I don’t like using the word “woke” because it’s too simplified a term. Yes, it’s an easy way of entering a debate, to say this is “woke” and that is “woke,” but the substance gets lost in the process.
In pure and simple terms, these past 10 or so years we’ve had a movement that demanded we mass-treat women and minority groups as different and special in movies, which, ultimately, and ironically, became antithetical to equality. This has led to Hollywood adapting it into almost every key aspect of filmmaking (casting, story, messaging).
With that said, is it a coincidence that we’re getting two separate articles, both from major outlets, within a week of each other, tackling the supposed end of Hollywood’s “woke” era?
Hey, it’s not even me using that word. The New York Times’ Kabir Chibber and The Telegraph’s Robbie Collin are the ones hinting at how “Hollywood’s great unwokening has been unleashed.”
Loath as I am to give the w-word an airing, there’s no avoiding it here: 2024 was the year in which Hollywood began to move into its post-woke era.
The NYT op-ed believes that the “awkward diversity era” of Hollywood might finally be “behind us.” What? Am I actually reading this? The old gray lady is calling the last seven years of “diverse” storytelling “awkward”? Here’s more …
The past decade’s clumsiest attempts to cram new faces into old stories now feel like a moment, and a genre, of their own. The tropes of this passing era are as familiar and easily spotted as with older periods. There is, for one thing, the showy, self-satisfied gender-swapping, as with that 2016 election-year reboot of “Ghostbusters.”
The op-ed goes on to explicitly attack critics who, presumably, overpraised “woke” films because just for their “important” messaging:
At least we no longer have to pretend to like something because it has the right politics, or because the people most vocally against it are Nazis […] Is that what watching “Barbie” might feel like in 10 years — once, perhaps, “the patriarchy” feels like a clearly of-the-moment choice for a Big Bad?
It’s not just “Barbie” that’s mentioned as a message-infused film that might not age well in the decades to come. The author goes on to namecheck “No Time to Die,” “The Marvels,” “Ghostbusters,” “Black Panther,” and “The Last Jedi.”
Then there’s the sly mention of Hollywood having had to continue the racial overcorrection by giving “Everything Everywhere All at Once” seven Oscars, including best picture (although the author does admit to liking the film).
Meanwhile, The Telegraph’s Collin wonders if Disney’s upcoming P.C. “Snow White” is a film that, when released, “will feel like a relic from another age.”
In the last year, there have been hints of a pushback slowly building against this. Variety wondered if film festivals had “gone too woke.” Newly reinstated Disney CEO Bob Iger promised that the company’s job moving forward was “not to advance any kind of agenda” in their movies. Then there was the sudden firings and departures of numerous studio “diversity” chiefs in the summer of 2023.

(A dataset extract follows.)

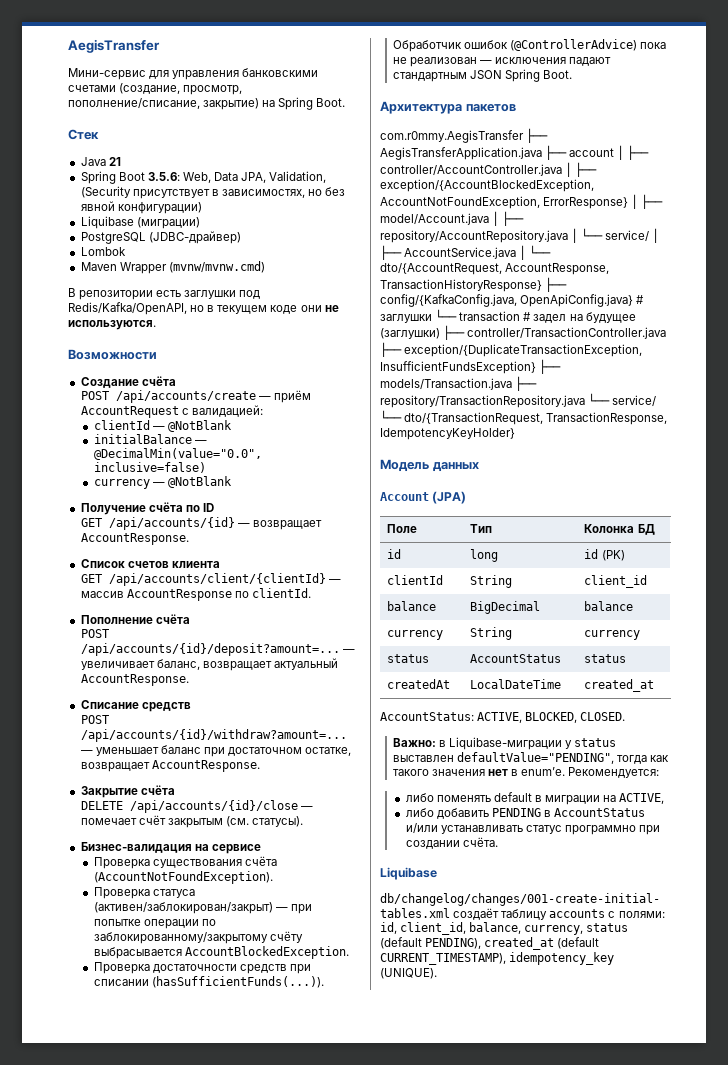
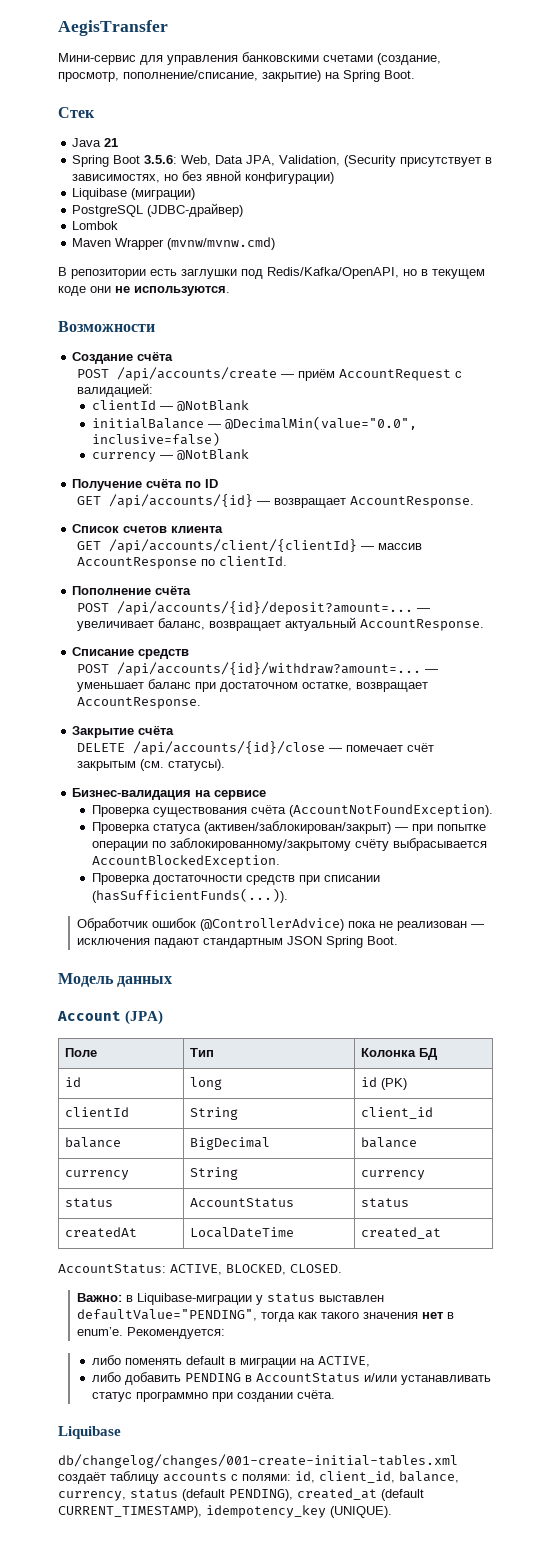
- Архитектура пакетов
- com.r0mmy.AegisTransfer ├── AegisTransferApplication.java ├── account │ ├── controller/AccountController.java │ ├── exception/{AccountBlockedException, AccountNotFoundException, ErrorResponse} │ ├── model/Account.java │ ├── repository/AccountRepository.java │ └── service/ │ ├── AccountService.java │ └── dto/{AccountRequest, AccountResponse, TransactionHistoryResponse} ├── config/{KafkaConfig.java, OpenApiConfig.java} # заглушки └── transaction # задел на будущее (заглушки) ├── controller/TransactionController.java ├── exception/{DuplicateTransactionException, InsufficientFundsException} ├── models/Transaction.java ├── repository/TransactionRepository.java └── service/ └── dto/{TransactionRequest, TransactionResponse, IdempotencyKeyHolder}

More amusingly, Francis Ford Coppola recently said how he wanted to make sure that “Megalopolis” would not turn into “some woke Hollywood production.” We all know how wonderful that film turned out to be.
An assortment of filmmakers and actors recently came out with practically the same conclusions, including Quentin Tarantino, Terry Gilliam, Kenneth Lonergan, Paul Schrader, Martin McDonagh, Walter Hill, Vince Vaughn and Jerry Seinfeld, among others, who also railed PC, woke, or whatever you want to call it, as stifling creative expression.
Are all of these creatives correct? Has political correctness stifled cinematic quality? It’s no big secret that U.S. filmmaking has been struggling this decade, and the major studios’ obsession with franchises, not to mention reboots, and remakes, has surely not helped. However, I have noticed the need to be less offensive, less edgy, in terms of storytelling and character. As a whole, these past ten years people have been too scared to offend.
Whether the culture has shifted, and we are entering a new age of ballsier cinema, remains to be seen, but the fact that the New York Times and others are starting to notice a change in attitude is a very good sign.